La barbara usanza di dare voti ai dischi

I miei due cents su un paio dei dischi più belli che siano usciti in questo inizio di anno in ambito indie rock:


- Spoon, Transference (Anti / Merge Records)

Nonostante Britt Daniel e soci questa volta si producano da soli e raccontino che hanno voluto lasciare ai suoni di Transference un'impronta di non finitezza, una certa aria da “live in studio”, bisogna ammettere che quindici anni di carriera non sono affatto passati invano, e giunti al settimo album ormai si sa cosa aspettarsi dalla band di Austin. Ovvio, ascoltando pezzi come il singolo Written In Reverse o la scalpitante Troubles Come Running (che ripete la gioia di una indimenticabile Sister Jack) si può anche esclamare “per fortuna!”. Tralasciando un paio di momenti più stanchi (Goodnight Laura), sono certi riff stonesiani che coinvolgono dal primo ascolto, e certi tempi medi (Out Go the Lights) che gli Spoon piegano al loro stile suadente, da rock maturo, a farci amare ancora di più una delle più solide band indie rock di questi anni.

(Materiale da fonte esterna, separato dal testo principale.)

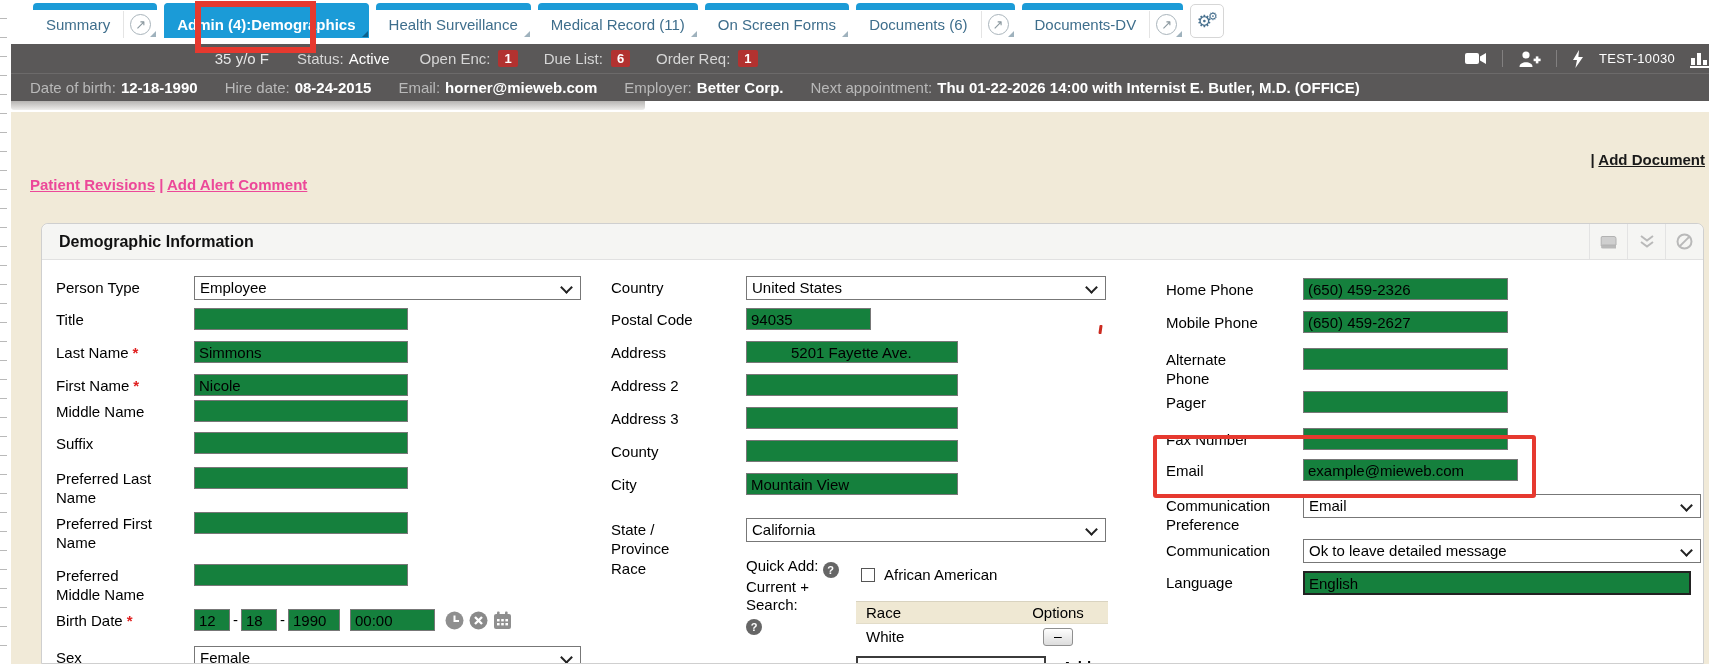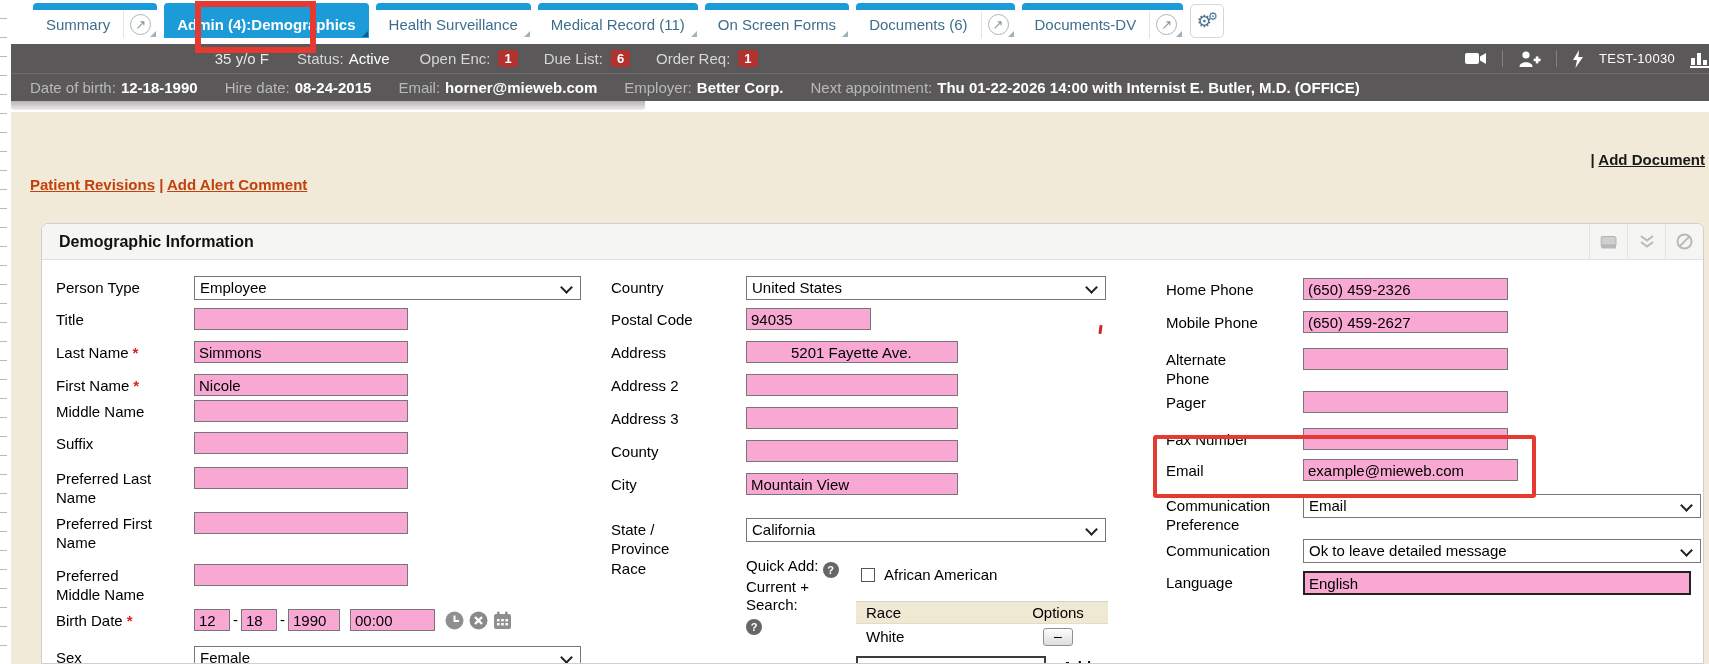"Patient Revisions | Add Alert" .rev-links { color: #c2410c -> #ec4899 }
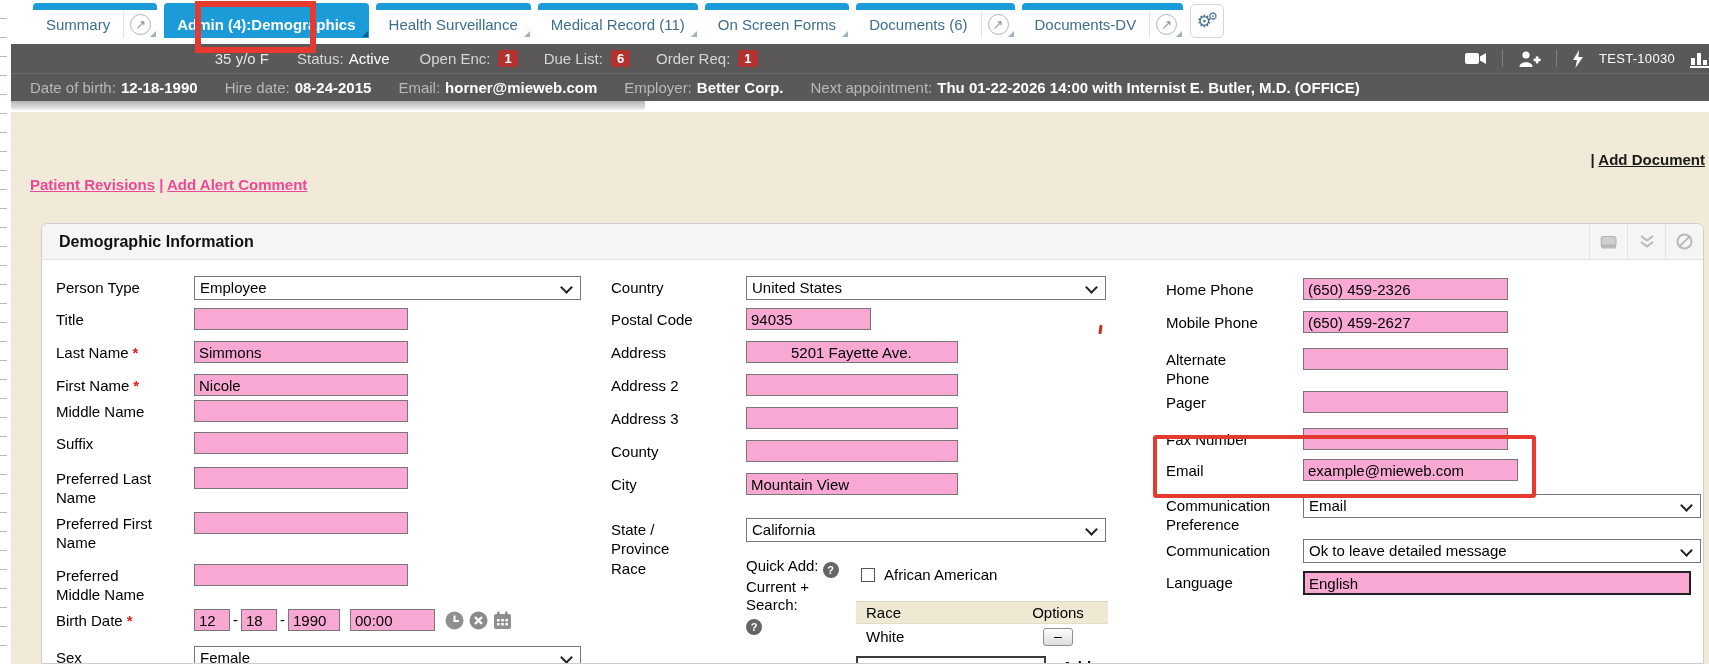"(650) 459-2326" .inp { background: #f9a8d4 -> #15803d }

>>>(mp3): Written In Reverse


- Owen Pallett, Heartland (Domino)

Nel recente romanzo Generation A, Douglas Coupland insiste molto sull'idea che la maggior parte della gente abbia bisogno di immaginare la propria vita come una storia per poter tollerare di viverla. A lungo andare, però, si correrebbe un rischio, quello di diventare incapaci di immaginare storie diverse, e quindi altri modi di dare un ordine al mondo. Il cantautore Owen Pallett, guarda caso canadese proprio come Coupland, nel primo album a suo nome dopo l'abbandono del marchio Final Fantasy riesce a coniugare una vicenda del tutto personale, il nascere e morire di una storia d'amore, con la creazione di un universo poetico potente e sofisticato. Tutto si gioca sullo slittamento del punto di vista: le parole passano attraverso l'oggetto amato (“I've been in love with Owen”) e alla fine il personaggio si divincola dalle mani del suo stesso autore (“The author has been removed”). Pallett ci aveva abituati a narrazioni che mescolano piani diversi, da saghe di videogiochi di ruolo giapponesi a riferimenti musicali colti come Bartók e la tradizione celtica. Questa volta sfrutta un'intera orchestra, la Filarmonica di Praga “suonata come un vecchio synth modulare”, per raggiungere una densità visionaria di grande effetto emotivo. Riferimento principale restano i voli pindarici dei Beach Boys più orchestrali, ma l'innesto discreto dell'elettronica aiuta a non far perdere di vista una bella immediatezza pop: Lewis Take Off His Shirt ricorda molto Loney Dear, e dentro Tryst with Mephistopheles riecheggiano i sodali Hidden Cameras. Heartland non manca di pretenziosità, ma l'ambizione di raccontare bene una storia vince il narcisismo.